RESEARCH ARTICLE
Agreement on Web-based Diagnoses and Severity of Mental Health Problems in Norwegian Child and Adolescent Mental Health Services
Håkan Brøndbo 1, *, Børge Mathiassen 1, 2, Monica Martinussen 3, Einar Heiervang 4, Mads Eriksen 5, Siv Kvernmo 1, 2
Article Information
Identifiers and Pagination:
Year: 2012Volume: 8
First Page: 16
Last Page: 21
Publisher ID: CPEMH-8-16
DOI: 10.2174/1745017901208010016
Article History:
Received Date: 21/10/2011Revision Received Date: 24/1/2012
Acceptance Date: 28/1/2012
Electronic publication date: 22/3/2012
Collection year: 2012

open-access license: This is an open access article licensed under the terms of the Creative Commons Attribution Non-Commercial License (http://creativecommons.org/licenses/by-nc/3.0/) which permits unrestricted, non-commercial use, distribution and reproduction in any medium, provided the work is properly cited.
Abstract
Objective:
This study examined the agreement between diagnoses and severity ratings assigned by clinicians using a structured web-based interview within a child and adolescent mental health outpatient setting.
Method:
Information on 100 youths was obtained from multiple informants through a web-based Development and Well-Being Assessment (DAWBA).

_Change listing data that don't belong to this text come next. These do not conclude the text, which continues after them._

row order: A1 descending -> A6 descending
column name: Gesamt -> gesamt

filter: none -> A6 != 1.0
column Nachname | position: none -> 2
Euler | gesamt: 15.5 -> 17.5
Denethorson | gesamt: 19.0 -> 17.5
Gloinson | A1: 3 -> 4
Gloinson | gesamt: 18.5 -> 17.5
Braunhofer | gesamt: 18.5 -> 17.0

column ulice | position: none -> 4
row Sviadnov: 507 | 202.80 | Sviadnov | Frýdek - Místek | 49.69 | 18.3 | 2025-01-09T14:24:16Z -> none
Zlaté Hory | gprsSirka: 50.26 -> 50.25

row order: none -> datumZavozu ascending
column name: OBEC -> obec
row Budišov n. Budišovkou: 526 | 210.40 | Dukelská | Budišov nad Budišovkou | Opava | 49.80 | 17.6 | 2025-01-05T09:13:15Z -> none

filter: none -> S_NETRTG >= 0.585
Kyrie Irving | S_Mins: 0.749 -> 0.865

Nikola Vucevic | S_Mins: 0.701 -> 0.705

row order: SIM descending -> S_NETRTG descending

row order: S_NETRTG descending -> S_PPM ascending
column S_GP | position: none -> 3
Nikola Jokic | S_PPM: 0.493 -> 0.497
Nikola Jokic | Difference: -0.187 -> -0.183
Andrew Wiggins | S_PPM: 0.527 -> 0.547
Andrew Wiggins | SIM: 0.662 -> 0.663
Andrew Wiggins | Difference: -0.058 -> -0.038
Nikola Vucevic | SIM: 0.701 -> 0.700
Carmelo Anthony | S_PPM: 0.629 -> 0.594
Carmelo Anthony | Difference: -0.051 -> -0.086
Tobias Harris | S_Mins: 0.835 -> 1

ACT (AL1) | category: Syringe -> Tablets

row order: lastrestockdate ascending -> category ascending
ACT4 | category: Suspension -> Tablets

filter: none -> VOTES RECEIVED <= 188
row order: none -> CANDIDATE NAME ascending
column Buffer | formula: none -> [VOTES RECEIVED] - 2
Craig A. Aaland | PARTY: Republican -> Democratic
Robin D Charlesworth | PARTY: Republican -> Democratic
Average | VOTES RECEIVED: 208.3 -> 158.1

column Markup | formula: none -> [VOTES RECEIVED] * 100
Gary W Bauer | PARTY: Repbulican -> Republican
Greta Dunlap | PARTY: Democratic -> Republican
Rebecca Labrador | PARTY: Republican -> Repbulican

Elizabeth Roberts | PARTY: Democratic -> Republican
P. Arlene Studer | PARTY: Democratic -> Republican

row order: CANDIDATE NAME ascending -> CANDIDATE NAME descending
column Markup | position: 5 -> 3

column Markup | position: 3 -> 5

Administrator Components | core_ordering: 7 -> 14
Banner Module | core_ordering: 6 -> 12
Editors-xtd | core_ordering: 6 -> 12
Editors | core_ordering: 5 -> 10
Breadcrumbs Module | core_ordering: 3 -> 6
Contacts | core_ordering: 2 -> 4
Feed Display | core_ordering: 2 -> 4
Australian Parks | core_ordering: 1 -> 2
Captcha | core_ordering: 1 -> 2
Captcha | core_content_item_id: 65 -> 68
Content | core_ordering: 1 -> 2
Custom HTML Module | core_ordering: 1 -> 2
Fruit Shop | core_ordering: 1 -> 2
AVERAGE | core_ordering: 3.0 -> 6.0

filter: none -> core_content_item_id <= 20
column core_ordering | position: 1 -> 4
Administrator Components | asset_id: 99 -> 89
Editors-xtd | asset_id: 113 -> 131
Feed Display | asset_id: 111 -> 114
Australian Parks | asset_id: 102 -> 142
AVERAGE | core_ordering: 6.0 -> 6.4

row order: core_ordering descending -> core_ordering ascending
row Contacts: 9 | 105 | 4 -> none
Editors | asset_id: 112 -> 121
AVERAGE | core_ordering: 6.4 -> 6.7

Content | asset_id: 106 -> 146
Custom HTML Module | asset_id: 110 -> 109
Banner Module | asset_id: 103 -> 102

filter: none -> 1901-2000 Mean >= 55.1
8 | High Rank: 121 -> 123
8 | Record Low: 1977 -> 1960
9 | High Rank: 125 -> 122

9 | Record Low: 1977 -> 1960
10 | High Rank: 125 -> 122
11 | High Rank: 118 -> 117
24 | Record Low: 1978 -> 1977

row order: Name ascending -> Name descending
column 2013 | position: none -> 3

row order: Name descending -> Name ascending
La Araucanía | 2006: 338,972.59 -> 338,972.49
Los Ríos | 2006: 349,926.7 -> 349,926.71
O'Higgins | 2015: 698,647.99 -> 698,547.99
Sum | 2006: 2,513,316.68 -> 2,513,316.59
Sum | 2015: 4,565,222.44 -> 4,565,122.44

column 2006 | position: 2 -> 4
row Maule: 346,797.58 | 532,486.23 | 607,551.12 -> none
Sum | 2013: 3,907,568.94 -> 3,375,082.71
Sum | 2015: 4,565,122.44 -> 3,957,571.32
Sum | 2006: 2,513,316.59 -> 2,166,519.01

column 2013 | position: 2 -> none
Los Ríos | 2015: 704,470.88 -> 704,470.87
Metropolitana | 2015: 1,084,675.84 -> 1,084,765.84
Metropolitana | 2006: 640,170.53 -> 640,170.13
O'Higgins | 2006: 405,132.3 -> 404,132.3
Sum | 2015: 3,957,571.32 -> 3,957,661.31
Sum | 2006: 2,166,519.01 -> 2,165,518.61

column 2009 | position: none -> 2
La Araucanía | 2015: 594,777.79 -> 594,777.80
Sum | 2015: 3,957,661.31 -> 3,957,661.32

Based on this information, four experienced clinicians independently diagnosed (according to the International Classification of Diseases Revision 10) and rated the severity of mental health problems according to the Health of the Nation Outcome Scales for Children and Adolescents (HoNOSCA) and the Children’s Global Assessment Scale (C-GAS).
Results:
Agreement for diagnosis was κ=0.69-0.82. Intra-class correlation for single measures was 0.78 for HoNOSCA and 0.74 for C-GAS, and 0.93 and 0.92, respectively for average measures.
Conclusions:
Agreement was good to excellent for all diagnostic categories. Agreement for severity was moderate, but improved to substantial when the average of the ratings given by all clinicians was considered. Therefore, we conclude that experienced clinicians can assign reliable diagnoses and assess severity based on DAWBA data collected online.